Ekspozycja składa się z rysunków małego formatu. Klasyczna forma i bardzo ostra, ekspresyjna kreska odwołuje się nieco do stylistyki artystycznego komiksu. Dzieła hipnotyzują jednak nie tylko techniką, ale przede wszystkim treścią. To bardzo emocjonalny przekaz, w którym przemoc i smutek zaznaczają się bardzo czytelnie.
Artysta zainspirowany książką „Tazmamarat” Ahmeda Marzouki przekazuje niełatwą historię marokańskiego plemienia Barberów, z którego się wywodzi. Tak zwane Lata Ołowiu, które w Europie były czasem terroru politycznych bojówek, zarówno prawicowych, jak i lewicowych, wpłynęły, także na sytuację mniejszości etnicznych w Hiszpanii. Rysunki Dadou to swoisty krzyk o sprawach ważnych i bolesnych. Ponieważ prace prezentują głównie człowieka, ich wydźwięk ma wymiar uniwersalny. Nie trzeba być Barberem, aby odczuć nastrój prezentowanych rysunków.

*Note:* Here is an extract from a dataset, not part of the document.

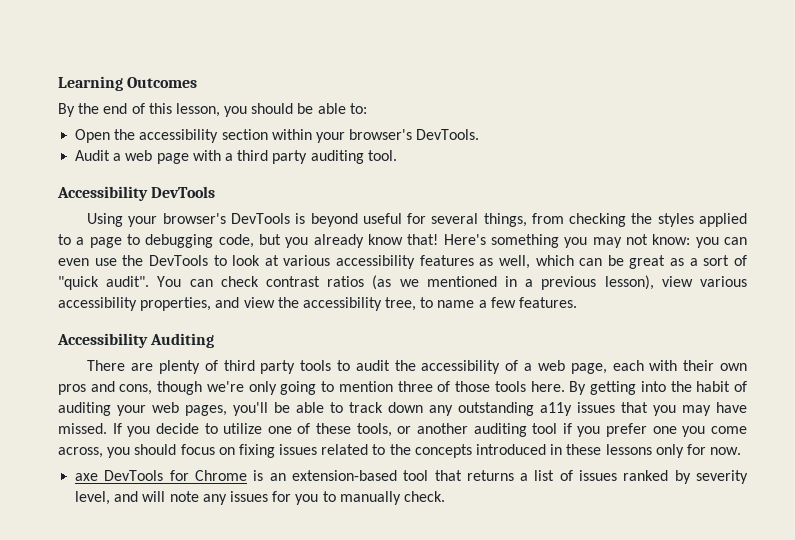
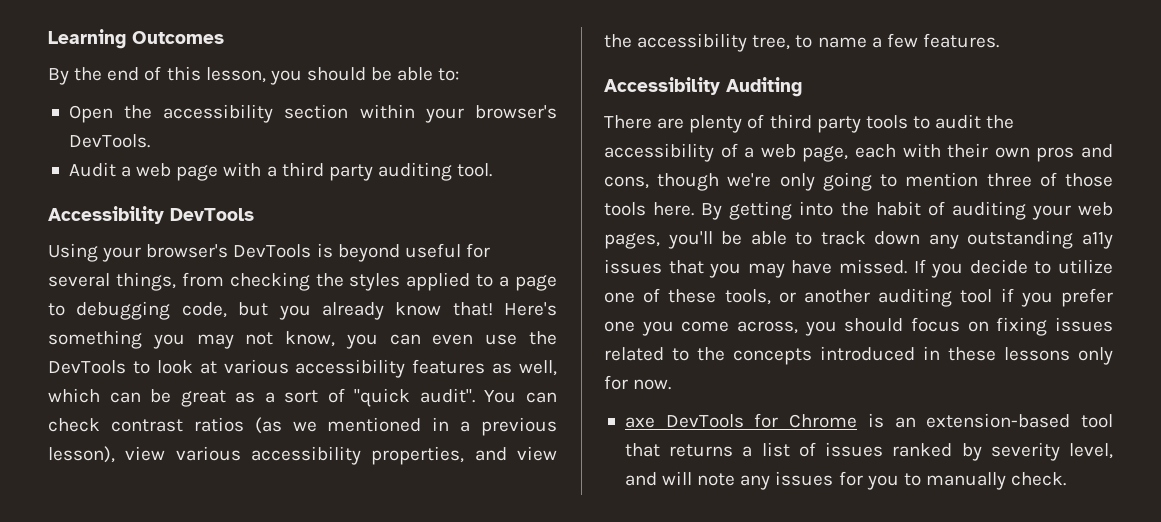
[652,234,691,245] know: -> [285,331,336,347] know,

Wernisaż odbył się w kameralnej atmosferze. Autor zachęcał do własnej interpretacji zaprezentowanych dzieł. Nie chcę mówić zbyt wiele, bo rysunki same mówią za siebie – mówił Dadou- chciałbym, abyście poświęcili nieco więcej czasu na kontemplację, bo każda kreska prowadzi do sedna tego co chciałem przekazać. Jeśli ktoś miałby ochotę podzielić się swoimi odczuciami zapraszam do dyskusji.
Wystawa potrwa do 19 czerwca.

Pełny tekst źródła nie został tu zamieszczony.